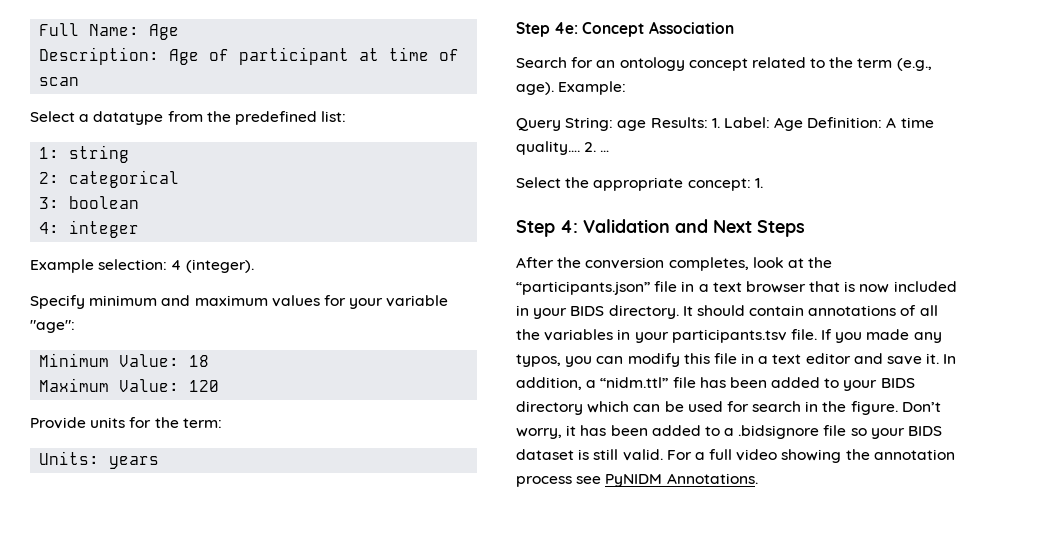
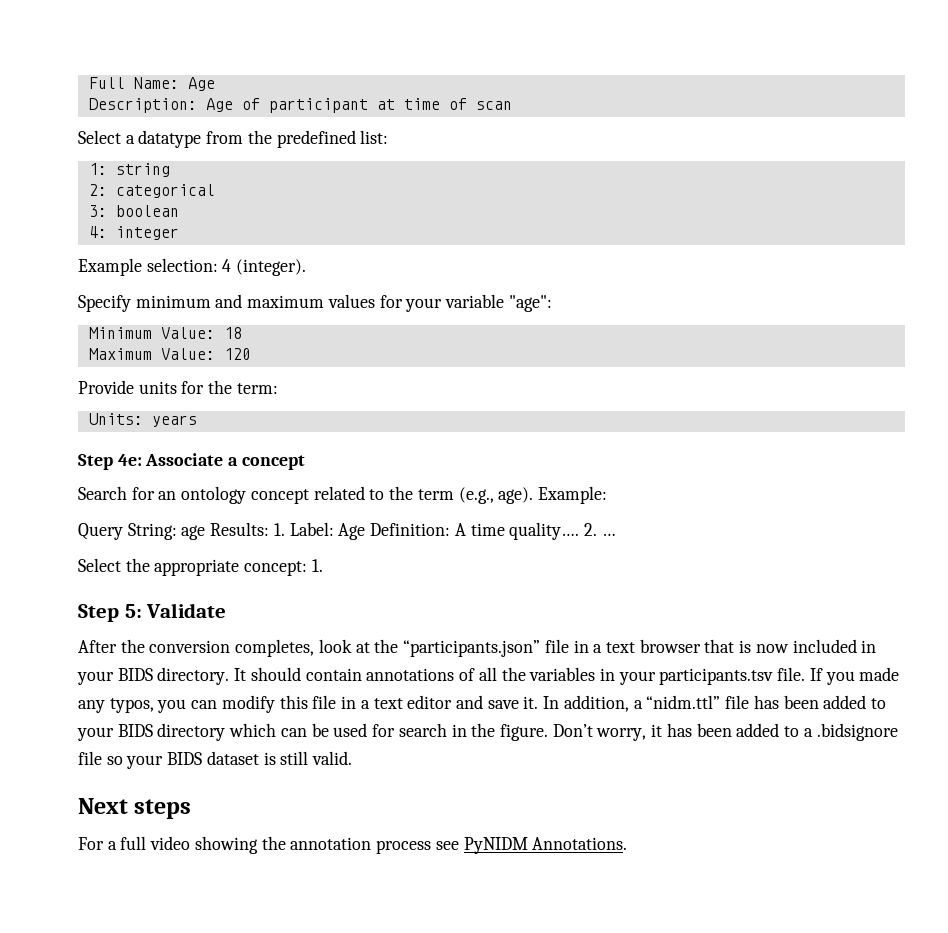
- Step 4e: Concept Association
+ Step 4e: Associate a concept
- Step 4: Validation and Next Steps
+ Step 5: Validate
- Don’t worry, it has been added to a .bidsignore file so your BIDS dataset is still valid. For a full video showing the annotation process see PyNIDM Annotations.
+ Don’t worry, it has been added to a .bidsignore file so your BIDS dataset is still valid.
+ Next steps
+ For a full video showing the annotation process see PyNIDM Annotations.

What you need to do » After removing each picture, print the entries above exactly as they were.

Your response »
- Step 4e: Concept Association
+ Step 4e: Associate a concept
- Step 4: Validation and Next Steps
+ Step 5: Validate
- Don’t worry, it has been added to a .bidsignore file so your BIDS dataset is still valid. For a full video showing the annotation process see PyNIDM Annotations.
+ Don’t worry, it has been added to a .bidsignore file so your BIDS dataset is still valid.
+ Next steps
+ For a full video showing the annotation process see PyNIDM Annotations.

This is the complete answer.